**EXERCISE PROMPT:**
All of the entries should be restated word for word, but without their pictures.

*** DATA FOR PROCESSING

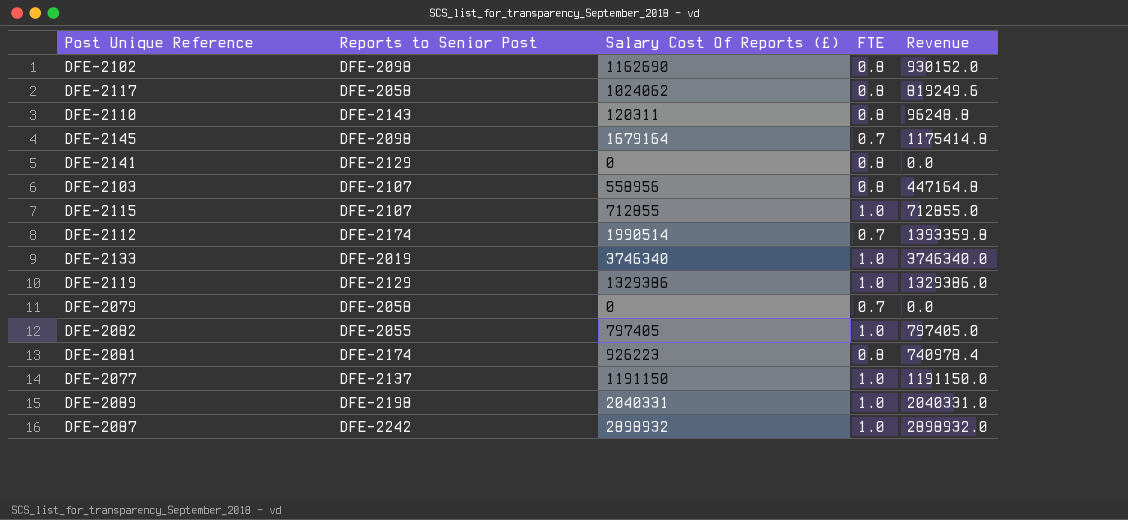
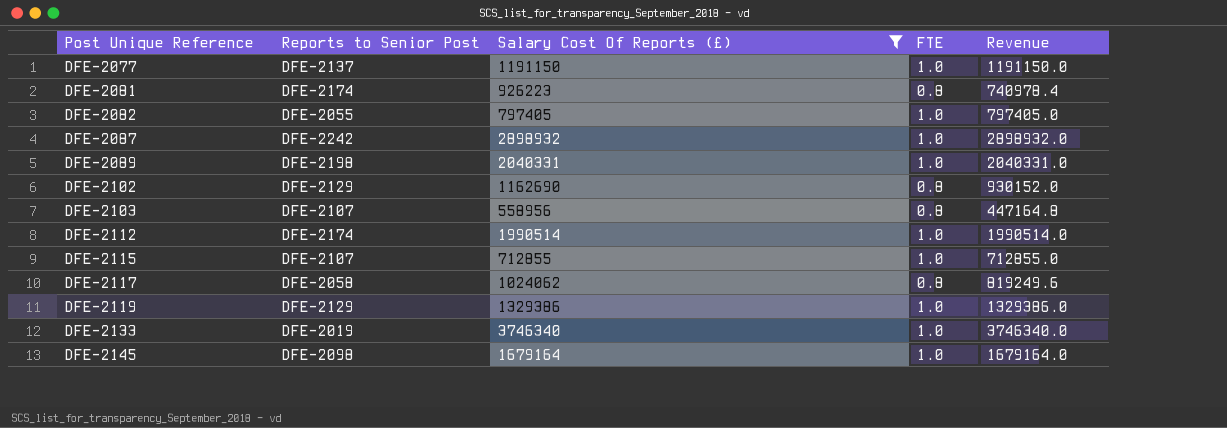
filter: none -> Salary Cost Of Reports (£) >= 558956
row order: none -> Post Unique Reference ascending
DFE-2102 | Reports to Senior Post: DFE-2098 -> DFE-2129
DFE-2112 | FTE: 0.7 -> 1.0
DFE-2112 | Revenue: 1393359.8 -> 1990514.0
DFE-2145 | FTE: 0.7 -> 1.0
DFE-2145 | Revenue: 1175414.8 -> 1679164.0

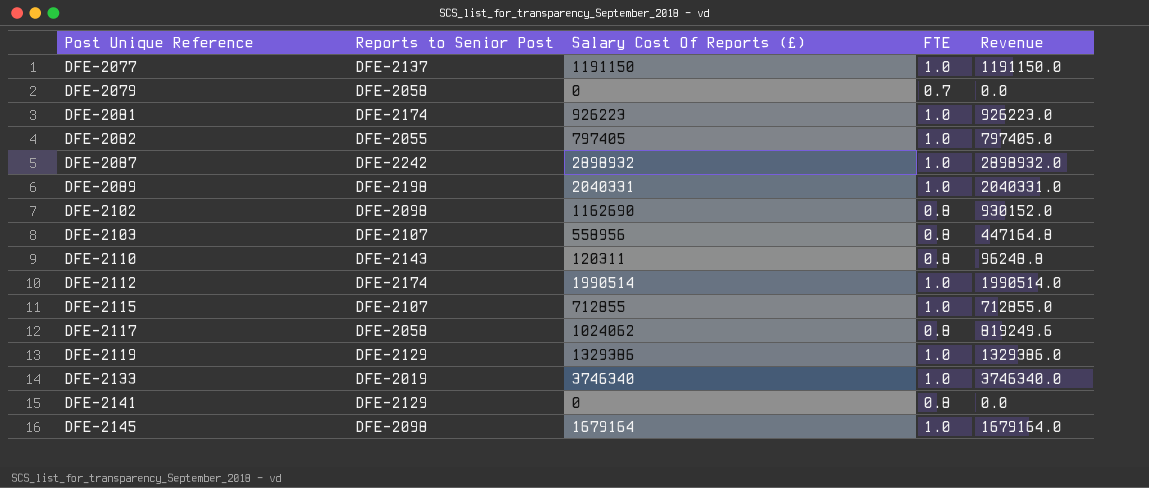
filter: Salary Cost Of Reports (£) >= 558956 -> none
DFE-2081 | FTE: 0.8 -> 1.0
DFE-2081 | Revenue: 740978.4 -> 926223.0
DFE-2102 | Reports to Senior Post: DFE-2129 -> DFE-2098

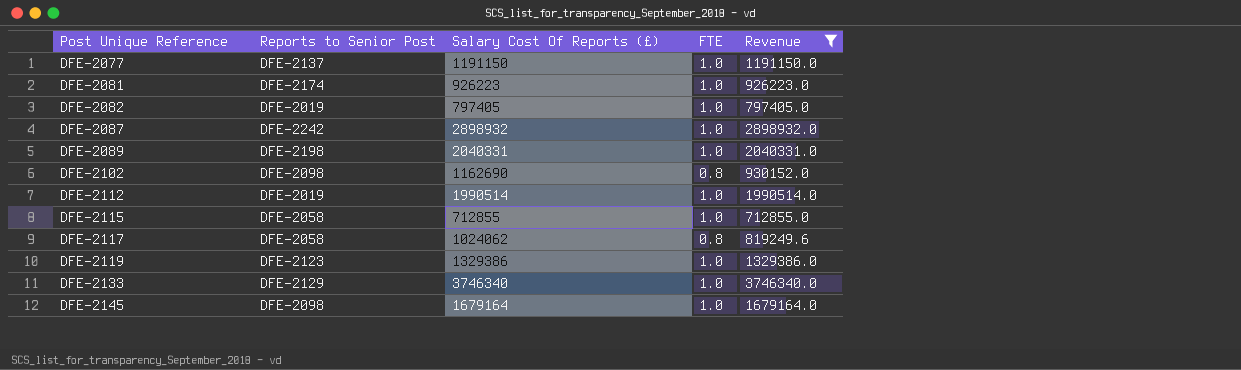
filter: none -> Revenue >= 712855.0
DFE-2082 | Reports to Senior Post: DFE-2055 -> DFE-2019
DFE-2112 | Reports to Senior Post: DFE-2174 -> DFE-2019
DFE-2115 | Reports to Senior Post: DFE-2107 -> DFE-2058
DFE-2119 | Reports to Senior Post: DFE-2129 -> DFE-2123
DFE-2133 | Reports to Senior Post: DFE-2019 -> DFE-2129

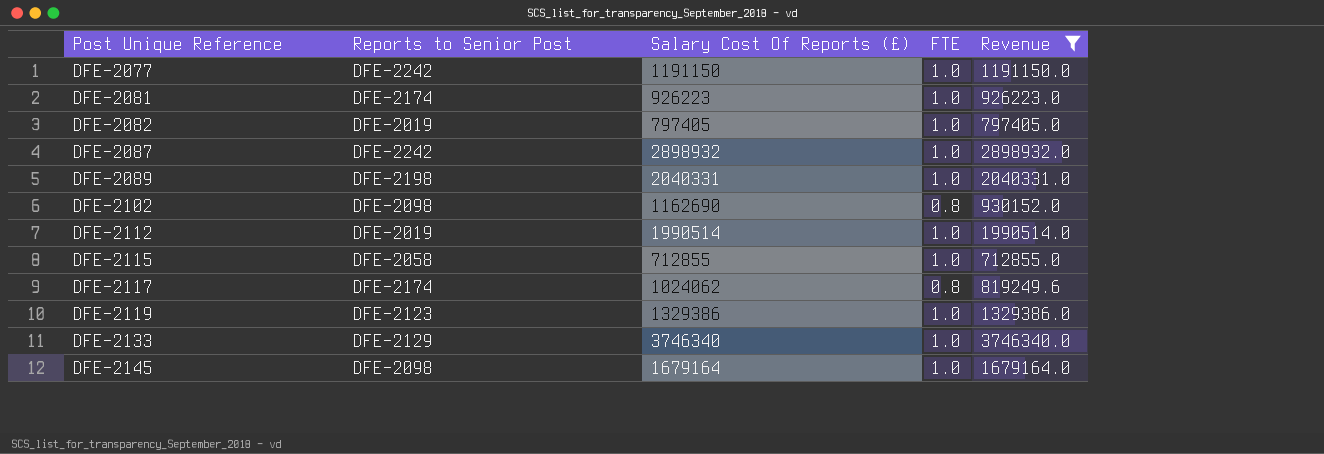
DFE-2077 | Reports to Senior Post: DFE-2137 -> DFE-2242
DFE-2117 | Reports to Senior Post: DFE-2058 -> DFE-2174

******

**SOLUTION FOR THIS TASK:**
filter: none -> Salary Cost Of Reports (£) >= 558956
row order: none -> Post Unique Reference ascending
DFE-2102 | Reports to Senior Post: DFE-2098 -> DFE-2129
DFE-2112 | FTE: 0.7 -> 1.0
DFE-2112 | Revenue: 1393359.8 -> 1990514.0
DFE-2145 | FTE: 0.7 -> 1.0
DFE-2145 | Revenue: 1175414.8 -> 1679164.0

filter: Salary Cost Of Reports (£) >= 558956 -> none
DFE-2081 | FTE: 0.8 -> 1.0
DFE-2081 | Revenue: 740978.4 -> 926223.0
DFE-2102 | Reports to Senior Post: DFE-2129 -> DFE-2098

filter: none -> Revenue >= 712855.0
DFE-2082 | Reports to Senior Post: DFE-2055 -> DFE-2019
DFE-2112 | Reports to Senior Post: DFE-2174 -> DFE-2019
DFE-2115 | Reports to Senior Post: DFE-2107 -> DFE-2058
DFE-2119 | Reports to Senior Post: DFE-2129 -> DFE-2123
DFE-2133 | Reports to Senior Post: DFE-2019 -> DFE-2129

DFE-2077 | Reports to Senior Post: DFE-2137 -> DFE-2242
DFE-2117 | Reports to Senior Post: DFE-2058 -> DFE-2174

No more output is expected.